Plugs and adhesives (fibrin glue and collagen plug)

Advances in biotechnology have led to the development of new tissue adhesives and biomaterials formed into fistula plugs. Due to their less invasive nature, these treatments result in reduced postoperative complications and the risk of incontinence, but long-term results, especially in complex fistulas, have a high recurrence rate.

Registered formulations containing fibrin glue for the treatment of anal fistulas have yearly recurrence rates of 40 to 80%.

There is evidence of success with newer materials such as acellular dermal matrix and Gore Bio-A bioabsorbable plug in low fistulae. Evaluation of long-term success rates with plug technologies for complex disease will be based on additional data from randomized trials.

In a randomized controlled trial designed to evaluate the effectiveness and safety of a plug in patients with perianal fistulas due to Crohn's disease, Senéjoux et al. did not find that the plug was superior to the seton for fistula closure, regardless of whether the fistula was simple or complex.
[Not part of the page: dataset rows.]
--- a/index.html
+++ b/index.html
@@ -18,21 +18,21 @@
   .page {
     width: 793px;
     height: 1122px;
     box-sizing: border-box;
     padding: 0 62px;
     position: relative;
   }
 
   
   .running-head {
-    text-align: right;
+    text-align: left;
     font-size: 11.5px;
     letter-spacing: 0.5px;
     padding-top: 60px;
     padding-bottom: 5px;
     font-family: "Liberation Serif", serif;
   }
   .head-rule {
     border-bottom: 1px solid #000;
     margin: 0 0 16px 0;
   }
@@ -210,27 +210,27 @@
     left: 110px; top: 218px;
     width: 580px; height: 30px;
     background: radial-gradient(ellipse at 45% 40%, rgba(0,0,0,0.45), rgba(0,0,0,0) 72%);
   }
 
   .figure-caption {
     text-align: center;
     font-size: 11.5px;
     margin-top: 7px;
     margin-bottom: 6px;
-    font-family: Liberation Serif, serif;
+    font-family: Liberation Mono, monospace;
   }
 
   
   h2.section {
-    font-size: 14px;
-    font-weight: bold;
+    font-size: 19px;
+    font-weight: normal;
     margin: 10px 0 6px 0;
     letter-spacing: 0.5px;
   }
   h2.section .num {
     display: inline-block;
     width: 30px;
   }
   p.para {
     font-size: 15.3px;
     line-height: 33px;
Combined sphincter-sparing treatment has also been proposed, which includes both fistulous plug and rectal flap reduction to treat transfincteric fistulas.
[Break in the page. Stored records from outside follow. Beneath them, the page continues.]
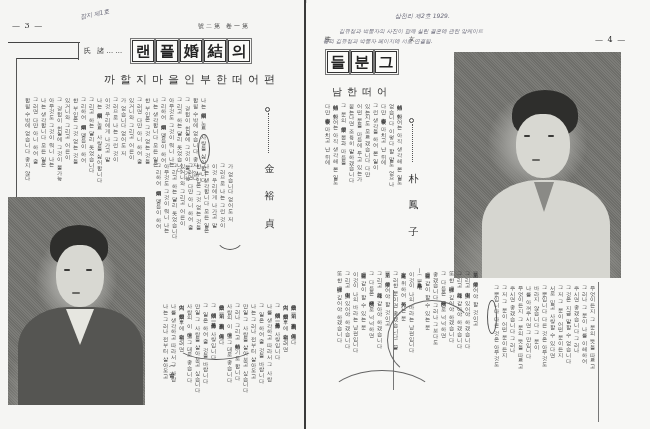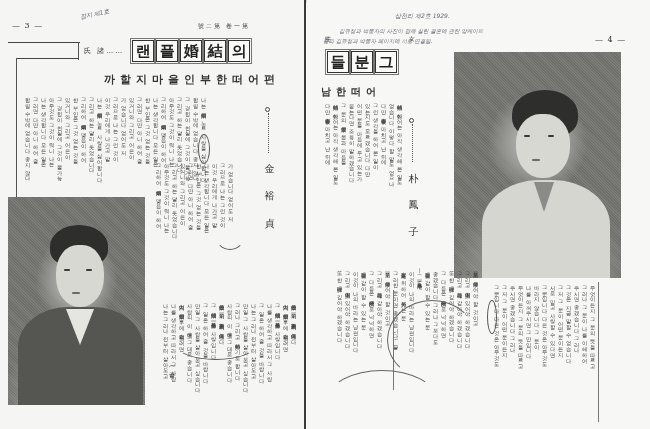--- a/index.html
+++ b/index.html
@@ -13,21 +13,21 @@
   .top-rule { position: absolute; left: 0; top: 0; width: 650px; height: 3px; background: #d8d8d6; }
 
   .pageno { position: absolute; font-size: 8px; color: #333; letter-spacing: 1px; }
   .running-head { position: absolute; font-size: 6px; color: #444; letter-spacing: 2px; }
   .hand { position: absolute; font-family: "DejaVu Sans", sans-serif; font-size: 6px; color: #6a6a7a; font-style: italic; white-space: nowrap; }
 
   .title-row { position: absolute; display: flex; gap: 2px; align-items: center; }
   .tbox { width: 22px; height: 22px; border: 1.5px solid #333; outline: 1px solid #777; outline-offset: 1px;
           display: flex; align-items: center; justify-content: center; font-size: 15px; font-weight: bold; color: #222; background: #fafaf8; }
   .byline { font-size: 7px; color: #333; margin-right: 6px; letter-spacing: 2px; white-space: nowrap; }
-  .subtitle { position: absolute; font-size: 11px; font-weight: bold; color: #333; letter-spacing: 5px; white-space: nowrap; text-align: right; }
+  .subtitle { position: absolute; font-size: 11px; font-weight: normal; color: #333; letter-spacing: 5px; white-space: nowrap; text-align: right; }
 
   .col-block { position: absolute; writing-mode: vertical-rl; font-size: 5.2px; line-height: 8px; color: #3a3a3a;
                letter-spacing: 0.6px; overflow: hidden; font-family: "DejaVu Sans", sans-serif; }
   .rule-h { position: absolute; height: 1px; background: #444; }
   .rule-v { position: absolute; width: 1px; background: #555; }
 
   .author { position: absolute; writing-mode: vertical-rl; font-size: 10px; color: #333; letter-spacing: 12px; }
   .author-dots { position: absolute; width: 1px; border-left: 1px dotted #555; }
   .author-ring { position: absolute; width: 5px; height: 5px; border: 1px solid #444; border-radius: 50%; }
 
@@ -159,21 +159,21 @@
     <div class="hand" style="left:16px; top:38px; font-size:5.5px;">중의 김유정과 박봉자 페이지에 서로 연결됨.</div>
     <div class="pageno" style="left:288px; top:35px;">— 4 —</div>
 
     <div class="running-head" style="left:18px; top:35px; letter-spacing:38px;">性 女</div>
 
     <div class="title-row" style="left:20px; top:51px;">
       <span class="tbox">들</span>
       <span class="tbox">분</span>
       <span class="tbox">그</span>
     </div>
-    <div class="subtitle" style="left:14px; top:85px; font-size:10px;">남한떠어</div>
+    <div class="subtitle" style="left:25px; top:85px; font-size:10px;">남한떠어</div>
 
     <div class="col-block" style="left:17px; top:100px; width:80px; height:160px;">
       <span>結婚에 對하여는 아직 생각해 본 일도</span><br>
       <span>없습니다 이렇다 할 말도 없으나</span><br>
       <span>다만 學校를 마치고 난 뒤에</span><br>
       <span>그런 생각을 하여 본 일이</span><br>
       <span>있는지도 모르겠습니다 다만</span><br>
       <span>어떤 분을 마음에 두고 있는가</span><br>
       <span>묻는다면 조용히 말하겠습니다</span><br>
       <span>그 분의 健康한 몸과 마음을</span><br>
LIFT procedure (Ligation of Intersphincteric Fistula Tract)

Ligation of the intersphincteric fistula tract (LIFT) is a sphincter-sparing procedure for complex transphincteric fistulas first described in 2007. It is performed by accessing the intersphincteric space to ensure safe closure of the internal opening and removal of diseased cryptoglandular tissue.

The intersphincteric tract is identified and divided by making a careful dissection through the intersphincteric space after making a small incision over the probe connecting the external and internal openings. After isolation, the intersphincteric tract is ligated near the internal sphincter and then brought out distal to the ligation point. Hydrogen peroxide is injected through the external opening to confirm proper division of the fistula tract. Curettage of the remaining part of the fistula is performed. The intersphincteric incision is sutured with absorbable material. The wound in the area of ​​the external opening is left open for dressings.
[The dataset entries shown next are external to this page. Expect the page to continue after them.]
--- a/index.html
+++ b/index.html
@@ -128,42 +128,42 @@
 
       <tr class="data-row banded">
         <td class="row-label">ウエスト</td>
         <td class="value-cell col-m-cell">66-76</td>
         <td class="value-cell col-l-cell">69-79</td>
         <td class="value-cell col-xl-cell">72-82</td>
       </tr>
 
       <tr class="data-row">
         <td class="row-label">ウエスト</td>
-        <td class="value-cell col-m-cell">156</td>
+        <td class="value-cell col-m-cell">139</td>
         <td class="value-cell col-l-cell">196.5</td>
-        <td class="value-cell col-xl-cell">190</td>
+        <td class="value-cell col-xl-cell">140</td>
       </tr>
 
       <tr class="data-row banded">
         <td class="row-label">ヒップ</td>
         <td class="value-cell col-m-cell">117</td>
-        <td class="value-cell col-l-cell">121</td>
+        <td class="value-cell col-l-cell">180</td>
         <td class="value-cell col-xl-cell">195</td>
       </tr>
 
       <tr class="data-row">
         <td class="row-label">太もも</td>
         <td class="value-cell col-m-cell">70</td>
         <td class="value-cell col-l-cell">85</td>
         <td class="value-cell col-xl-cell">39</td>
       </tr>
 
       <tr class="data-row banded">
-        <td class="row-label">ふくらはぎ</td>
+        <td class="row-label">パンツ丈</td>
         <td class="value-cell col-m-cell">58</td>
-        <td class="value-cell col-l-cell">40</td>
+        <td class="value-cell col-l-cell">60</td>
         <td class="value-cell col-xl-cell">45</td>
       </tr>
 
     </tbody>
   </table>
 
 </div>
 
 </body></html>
Due to its relative novelty, the LIFT method has not been widely studied. The randomized trial involved 39 patients with complex fistula who had failed previous operations and were treated with the LIFT technique, with success rates comparable to those observed with the FLAP technique. The probability of recurrence within 19 months was 8% for the LIFT technique versus 7% for the FLAP technique. Recovery time to performance was shorter in the LIFT group (1 vs. 2 weeks), but there was no difference in incontinence rates.

Laser treatment of fistulas (FiLaC – Fistula laser closure)

FiLaC - treatment of rectal fistula using an invented radial emitting laser probe. It is a new, insufficiently studied method of treating chronic paraproctitis using a special laser probe, which eliminates the fistulous epithelium and simultaneously destroys the remaining fistulous tracts. In this case, the anorectal fistula is removed gently, without trauma to the sphincter, while maintaining the function of the anal sphincter. Recent studies have shown very encouraging results with this new type of fistula treatment.

Stoma

In rare cases, a diverting colostomy may be indicated to facilitate treatment of a complex, recurrent anal fistula. The most common indications:

  • necrotizing fasciitis of the perineum;
  • severe anorectal Crohn's disease;
  • recurrent rectavaginal fistulas;
  • radiation-induced fistulas.

Postoperative care

After surgery, most patients can be treated on an outpatient basis, with discharge recommendations followed and close monitoring. Sitz baths, analgesics, and stool softeners (eg, psyllium bran and preparations) are used in aftercare.